L’investissement pur pour l’immobilier de luxe, lui, s’essouffle toutefois. « La Catalogne a multiplié les mesures dissuasives, comme l’augmentation de l’ITP ou la réglementation sur les locations longue durée. À Madrid, la fiscalité est beaucoup plus attractive : 6 % d’ITP contre 11 à 12 % en Catalogne », souligne l’agent immobilier. Résultat : beaucoup de biens conçus pour la location reviennent sur le marché barcelonais, tandis que les investisseurs latino-américains – Mexicains et Argentins notamment – préfèrent Madrid. À noter que la capitale espagnole a dépassé Paris pour la première fois pour s’imposer comme la deuxième destination d’investissement immobilier la plus attractive en Europe, derrière Londres, selon PwC et l’Urban Land Institute.
Vers une bulle de l’immobilier de luxe ?
Si la demande en biens de luxe progresse, celle pour l’ultra-luxe reste bridée par une offre insuffisante, avec seulement 535 biens de plus de 3 millions d’euros recensés à Barcelone selon Idealista. « Nos acheteurs ont l’habitude de biens exceptionnels, avec des matériaux et finitions de très haute qualité.

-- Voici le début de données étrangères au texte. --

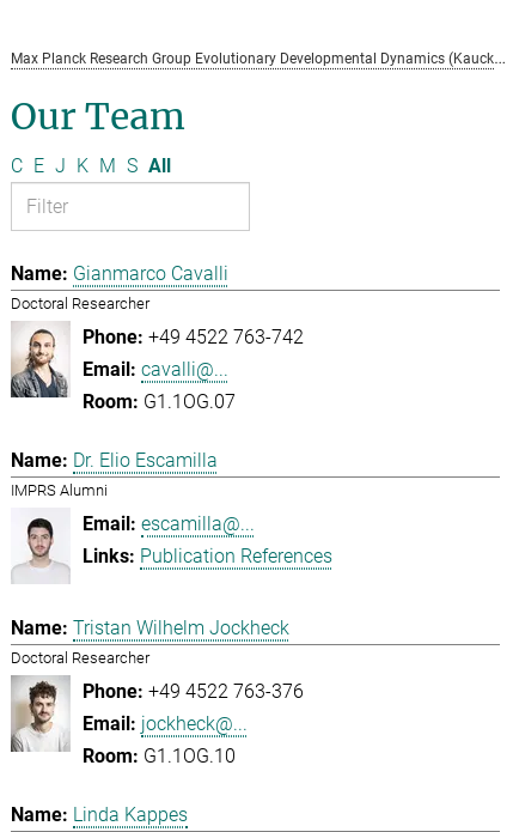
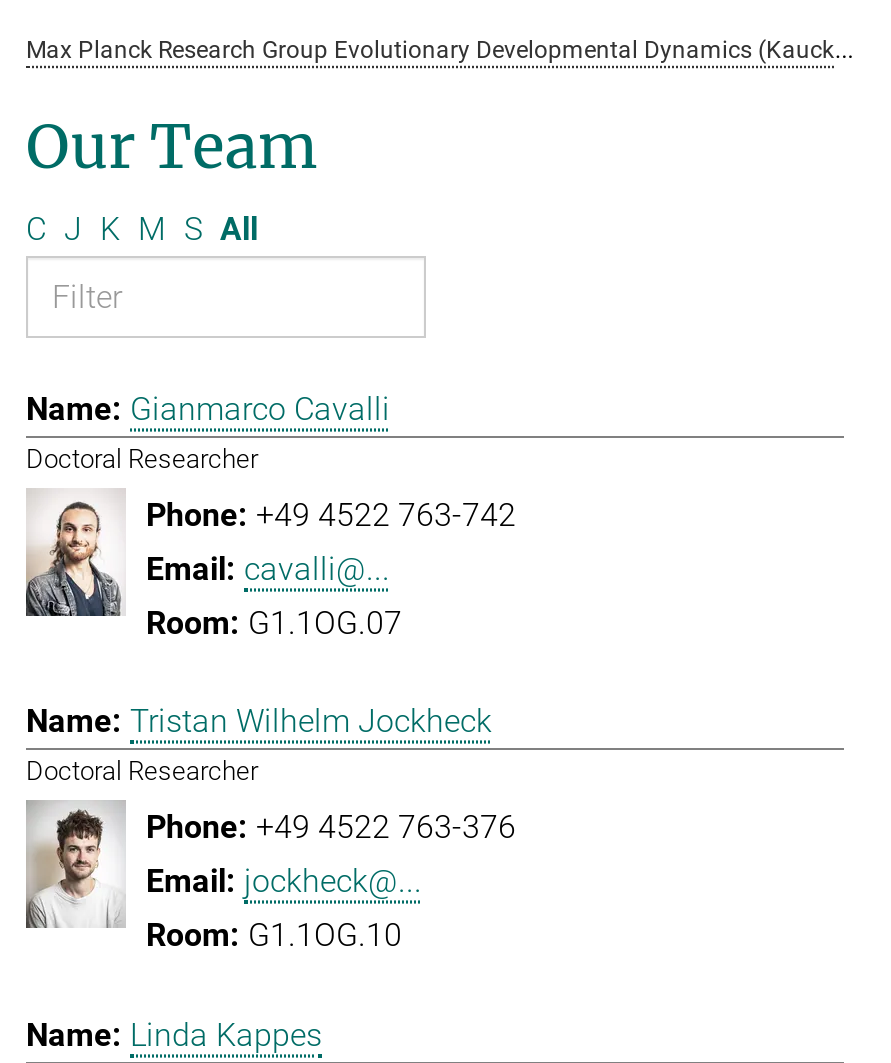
[11,154,171,177] C E J K M S All -> [26,209,258,247] C J K M S All
[11,449,332,584] [image] | Dr. Elio Escamilla | IMPRS Alumni | escamilla@... | Publication References -> none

Mais l’offre est rare ici. Nos clients investissent entre 1 et 3 millions. Ce sont des personnes aisées, mais pas multimillionnaires, qui cherchent avant tout un placement sûr. » Il est toutefois convaincu que cette demande pour l’ultra-luxe va continuer de croître. « De plus en plus de clients veulent combiner vie familiale, professionnelle et loisirs. Barcelone a tous les atouts, mais il manque encore des biens à la hauteur de leurs attentes », estime l’agent de Sotheby’s.
Cette accélération de l’immobilier de luxe doit-elle nous faire craindre la formation d’une bulle en Espagne, rappelant au pays ses vieux démons ? Les prix des logements avaient doublé en une décennie, portés par une explosion du crédit bancaire et par une spéculation massive, avant d’éclater en 2008, avec un effondrement des prix de 30 à 40% en moyenne (jusqu’à 60% dans certaines zones). Notre expert se veut toutefois rassurant. « Certes, les prix affichés augmentent rapidement, mais les prix de transaction suivent plus modérément. Ces acheteurs de biens de luxe sont généralement très bien éduqués financièrement et refusent de surpayer. Et puis, comme ils ont les moyens, ils peuvent se permettre de louer un bien assez cher pour prendre le temps de trouver le logement qu’ils veulent acheter. Souvent, ceux qui s’installent commencent par louer un an dans le centre-ville, puis achètent dans la Zona Alta, proche des écoles internationales, un atout majeur de Barcelone. »
Les banques contribuent aussi à calmer le jeu : « Elles sont beaucoup plus strictes qu’avant sur les évaluations. Les acheteurs, eux, se souviennent de 2008 et ne veulent pas retomber dans le même piège », conclut-il.